Nous mentionnons par ailleurs le fait que Google, ambitionnant de mettre au point un « cerveau global artificiel » ou Google Global Brain, susceptible de se substituer aux cerveaux humains, avait racheté récemment la plupart des laboratoires d'AI travaillant sur ce thème. Il est clair que son intention, très largement partagée avec le Pentagone américain, est de mettre au service de son projet mondial des systèmes d'AI évolués, capables de prendre eux-mêmes des décisions en faveur des intérêts de Google, sans que celui-ci perde pour autant le contrôle d'ensemble de ces logiciels évolutionnaires.

Un progrès décisif

Or une publication sur ces capacités d'auto-décisions dont seront dotés les algorithmes de demain au service de Google vient d'être produite par des chercheurs de Google travaillant sur leprojet Google Brain. Elle montre que des machines capables d'apprentissage profond ou « deep learning » sont capables d'inventer des systèmes de cryptologie leur permettant d'échanger des messages qu'elles seraient seules à déchiffrer.

On objectera que l'objectif est loin de celui intéressant les capacités de décision autonome d'un cerveau humain. Mais quand on connait l'importance sur les sujets dits sensibles qu'ont pris les outils de cryptologie, le fait que des machines puissent communiquer entre elles de façon inaccessible aux humains fait réfléchir.

On trouvera in fine la référence à l'article de ces chercheurs, publié par arXiv. Martin Abadi et David Andersen y montrent que des systèmes dits neuronaux (neural nets), basés sur des architectures de neurones artificiels, ont pu mettre au point par eux-mêmes un système cryptographique n'empruntant pas aux techniques humaines déjà en service. Le système est très basique, mais rien n'interdira aux neurones artificiels de le complexifier ensuite, toujours de leur propre chef.

L'expérience a utilisé trois réseaux neuronaux indépendants, classiquement nommés Alice, Bob et Eve. Alice devait envoyer un message secret à Bob, message que Bob devait décoder. Eve devait s'y efforcer de son côté,à l'insu d'Alice et de Bob. Pour écrire ce message, Alice et Bob devaient produire un texte crypté faisant appel à un certain nombre de « clefs » inconnues d'Eve.

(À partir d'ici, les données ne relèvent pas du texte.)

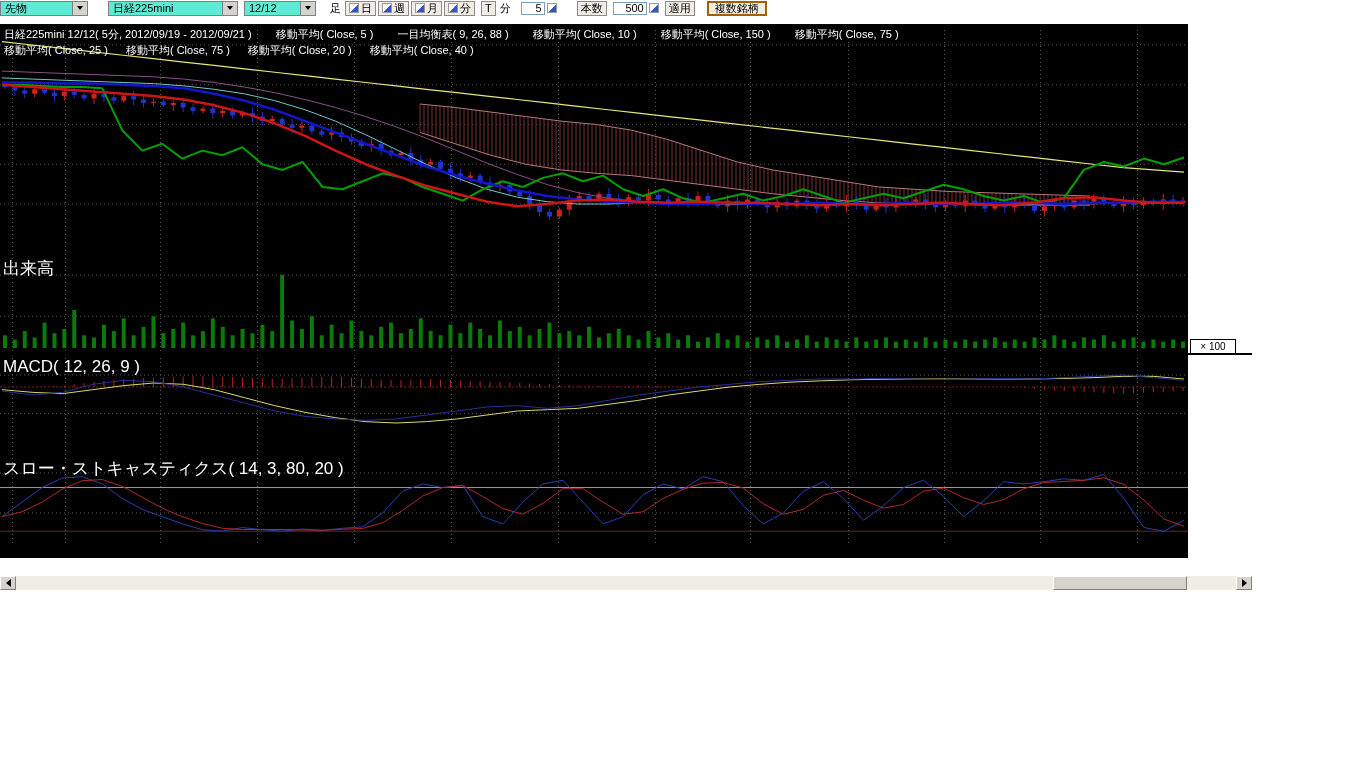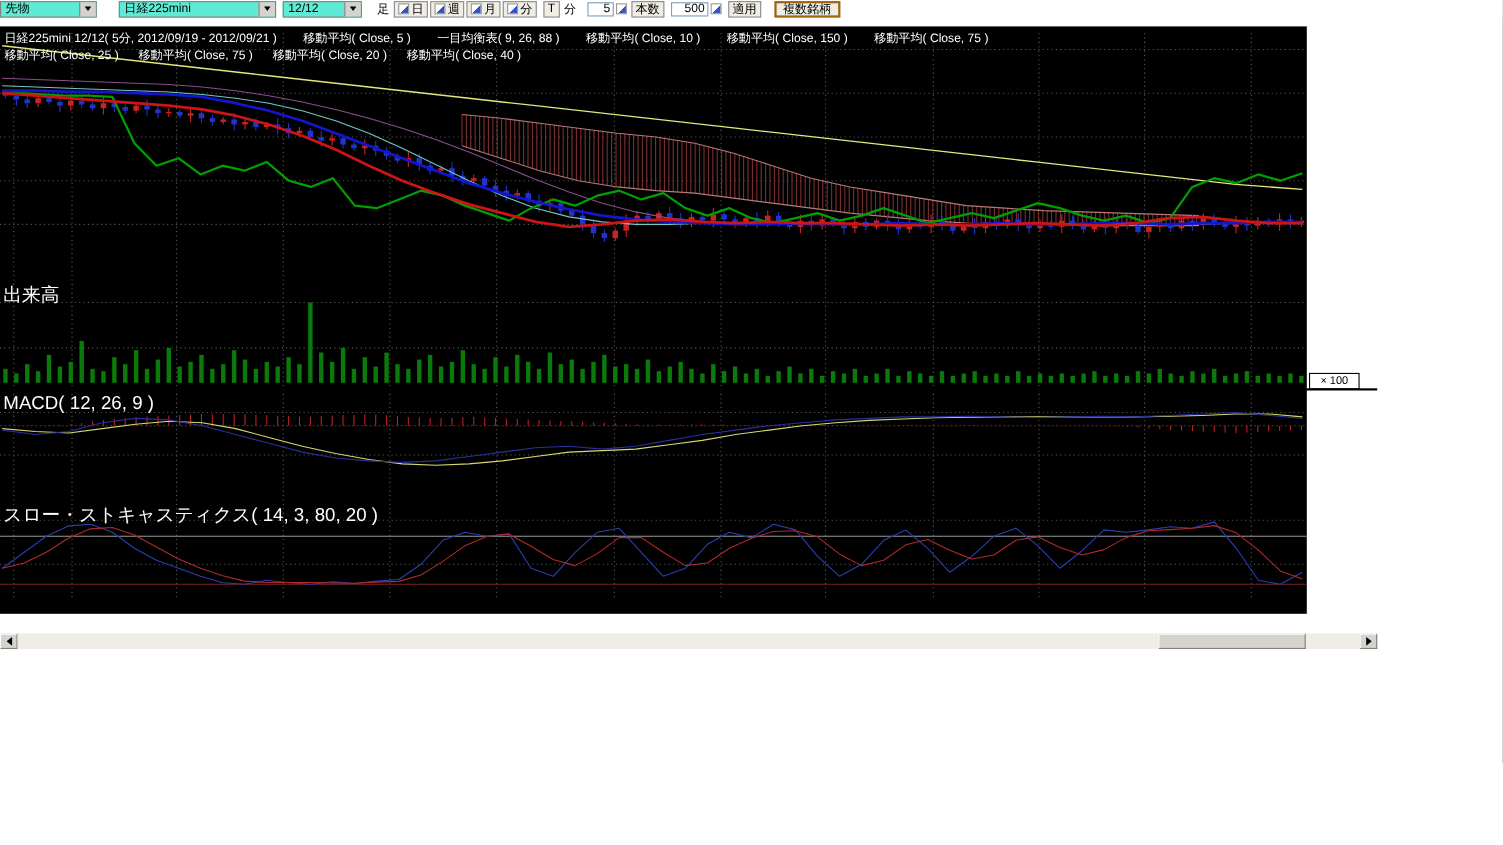"日経225mini" .w130 { width: 143px -> 130px }
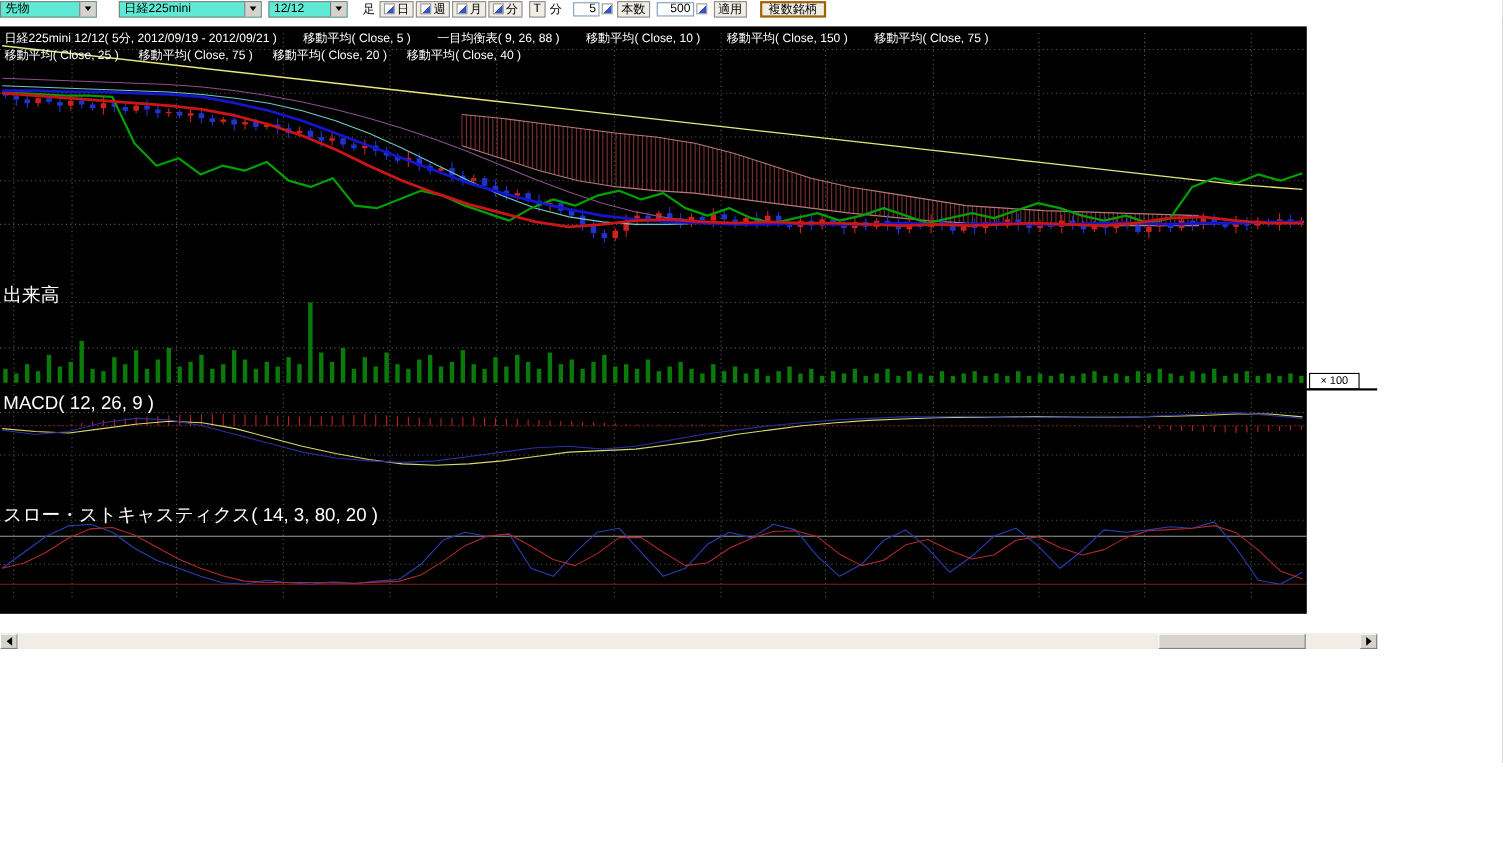"本数" .ml2 { margin-left: 2px -> 18px }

Initialement, les réseaux neuronaux se sont montrés peu efficaces dans cette tâche, mais après 15.000 tentatives menées par Alice pour produire un texte crypté, Bob s'est montré capable de le comprendre. Eve qui ne disposait que d'un petit nombre des clefs nécessaires, n'a pas pu le faire,

Les chercheurs précisent qu'ils n'ont pas à ce jour bien compris comment les réseaux neuronaux Alice et Bob ont procédé pour produire des textes cryptés. Il s'agissait manifestement d'une initiative autonome dans laquelle aucun humain n'était intervenu. Certes les recherches concernant la réalisation de machines capables d'échanger des messages qui ne seraient accessibles qu'à elles-mêmes sont encore dans l'enfance. Mais le projet Google Brain est désormais en bonne voie pour le faire

Référence: https://arxiv.org/abs/1610.06918

Abstract
We ask whether neural networks can learn to use secret keys to protect information from other neural networks. Specifically, we focus on ensuring confidentiality properties in a multiagent system, and we specify those properties in terms of an adversary. Thus, a system may consist of neural networks named Alice and Bob, and we aim to limit what a third neural network named Eve learns from eavesdropping on the communication between Alice and Bob. We do not prescribe specific cryptographic algorithms to these neural networks; instead, we train end-to-end, adversarially. We demonstrate that the neural networks can learn how to perform forms of encryption and decryption, and also how to apply these operations selectively in order to meet confidentiality goals.